Given that, any feature we develop in the profiling API would have to keep the particular scenarios in mind so that the feature can be made to target the right scenarios, without adding undue stress on the system.
If you'd like to elaborate on your scenario, that could help inform our future design decisions.
In the meantime, if you don't need to track all object movement for any other reason, and you only need to attach storage to a small percentage of objects, you might consider using IL rewriting at appropriate points (e.g., object constructors) to try adding weak references from the tracked object to your own managed storage. Take a look at ConditionalWeakTable (http://msdn.microsoft.com/en-us/library/dd287757.aspx) for an idea on how to attach extra storage to object instances.
Friday, May 11, 2012 10:31 PM
Currently my profiler implements two strategies. In the first one it subscribes to ObjectAllocated and MovedReferences callbacks, while in the second one it processes ObjectReferences callback.
In the first strategy I tried to process the data in-process. I used succinct data structures and the performance was good. However there are scenarios when the profiled process is 32bit and there is not enough memory for the collected data (I have to share 2GB for both the application and the profiler). In other scenarios when the profiled process is 64bit and the memory heap is large (e.g. measured in gigs) the performance degrades. Then I tried to process the data in outer process. Again I used succinct data structures. I processed the data three times faster than the Microsoft CLRProfiler and the memory footprint was smaller as well. Still the performance is not good enough for data collected from 64bit processes with large heaps. I measured the profiler performance and found out that in both approaches (in-process and out-of-process processing) the reason for the bad performance is the processing of the MovedReferences callback. Especially in the second approach which relies on "replay" files/logs. After all I gave up on the first approach because of its limitations for 32bit processes and I now am processing the collected data in out-of-process fashion only.
The important thing for this strategy is that I am able to track the new/collected objects and I am also able to correlate the objects between two snapshots.
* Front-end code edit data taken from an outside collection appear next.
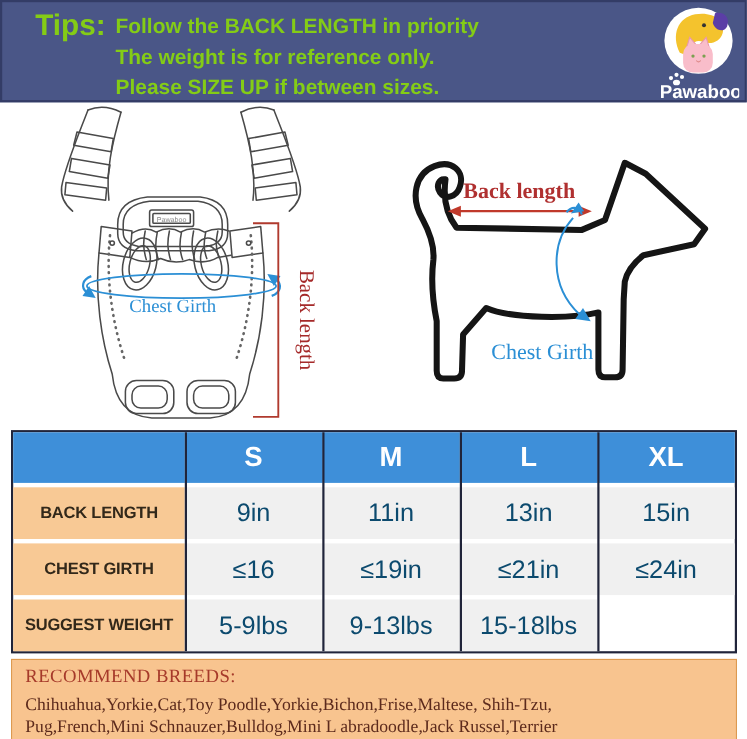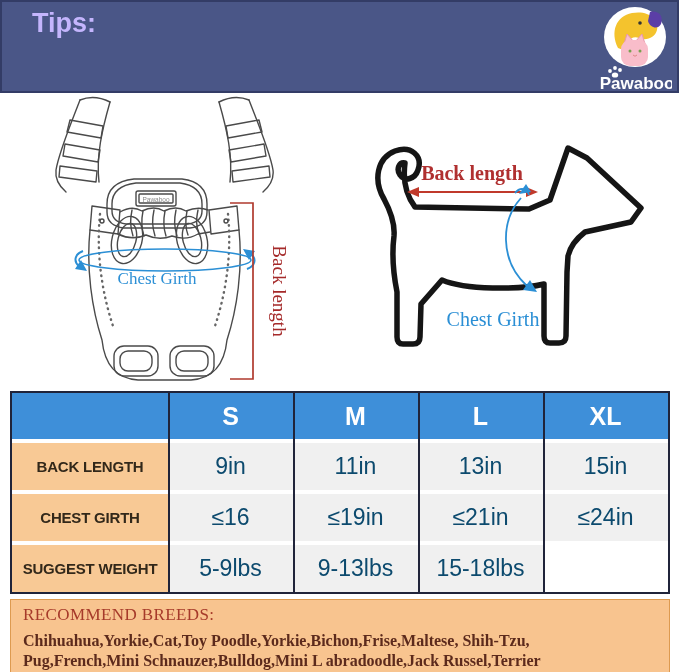--- a/index.html
+++ b/index.html
@@ -9,7 +9,7 @@
   
   .banner{position:absolute;left:0;top:0;width:679px;height:93px;box-sizing:border-box;
           background:var(--banner-bg,#4a5687);border:2px solid var(--banner-border,#333c66);}
-  .tips-row{display:flex;padding:5px 0 0 30px;color:#c4b5fd;}
+  .tips-row{display:flex;padding:5px 0 0 30px;color:#84cc16;}
   .tips-label{font-size:27px;font-weight:bold;line-height:32px;margin-right:9px;}
   .tips-lines{font-size:19px;font-weight:bold;line-height:27.5px;padding-top:4px;}
   .logo{position:absolute;right:5px;top:2px;}

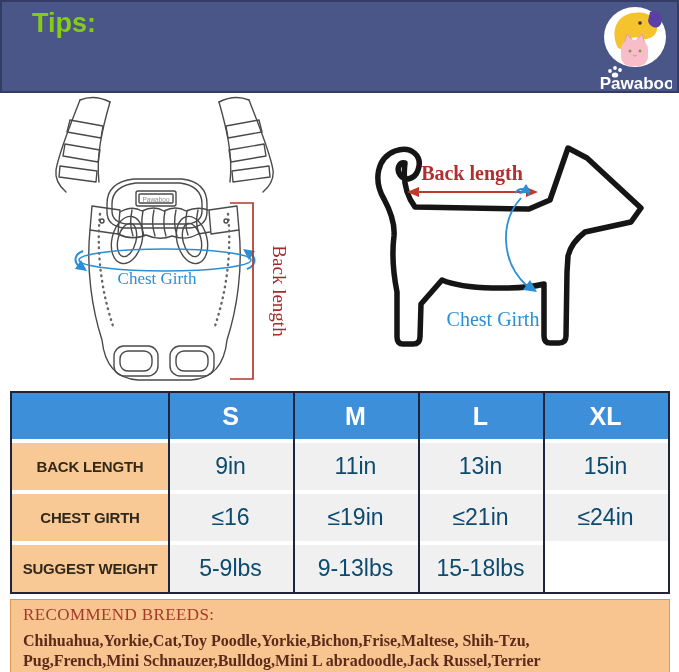--- a/index.html
+++ b/index.html
@@ -46,6 +46,11 @@
   <div class="banner">
     <div class="tips-row">
       <div class="tips-label">Tips:</div>
+      <div class="tips-lines">
+        <div>Follow the BACK LENGTH in priority</div>
+        <div>The weight is for reference only.</div>
+        <div>Please SIZE UP if between sizes.</div>
+      </div>
     </div>
 
     <svg class="logo" width="74" height="90" viewBox="0 0 74 90">

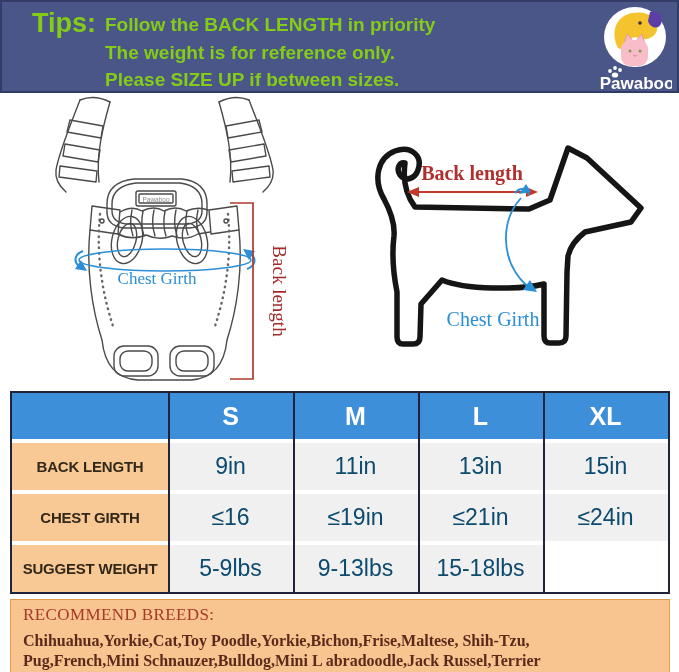--- a/index.html
+++ b/index.html
@@ -36,7 +36,7 @@
           background:var(--breeds-bg,#f8c48f);border:1px solid var(--breeds-border,#dd9a50);
           padding:5px 12px 8px;font-family:"Liberation Serif",serif;}
   .breeds-heading{color:var(--breeds-heading,#a63a2a);font-size:17px;letter-spacing:.4px;margin-bottom:6px;}
-  .breeds-line{color:var(--breeds-text,#5c2a1c);font-size:16px;line-height:20px;font-weight:bold;}
+  .breeds-line{color:var(--breeds-text,#5c2a1c);font-size:16px;line-height:20px;}
 </style>
 </head>
 <body>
In the second strategy I am processing the collected data in out-of-process fashion only. Because the profiler is processing ObjectReferences callback only I am not able to distinguish between objects from different snapshots. As a consequence I cannot perform extensive analysis and take the advantage of the previously collected snapshots.
I also considered prototyping with instrumenting profiler. I considered using unmanaged collection though, I didn't know there is ConditionalWeakTable. I dropped my idea because it had the same limitations for 32bit processes as I had to share 2GB for both the application and the profiler.
Indeed it is true that I can manage without object tagging even now. It is true also that our customers don't get the best profiling experience though. I hope this will help you when consider future features.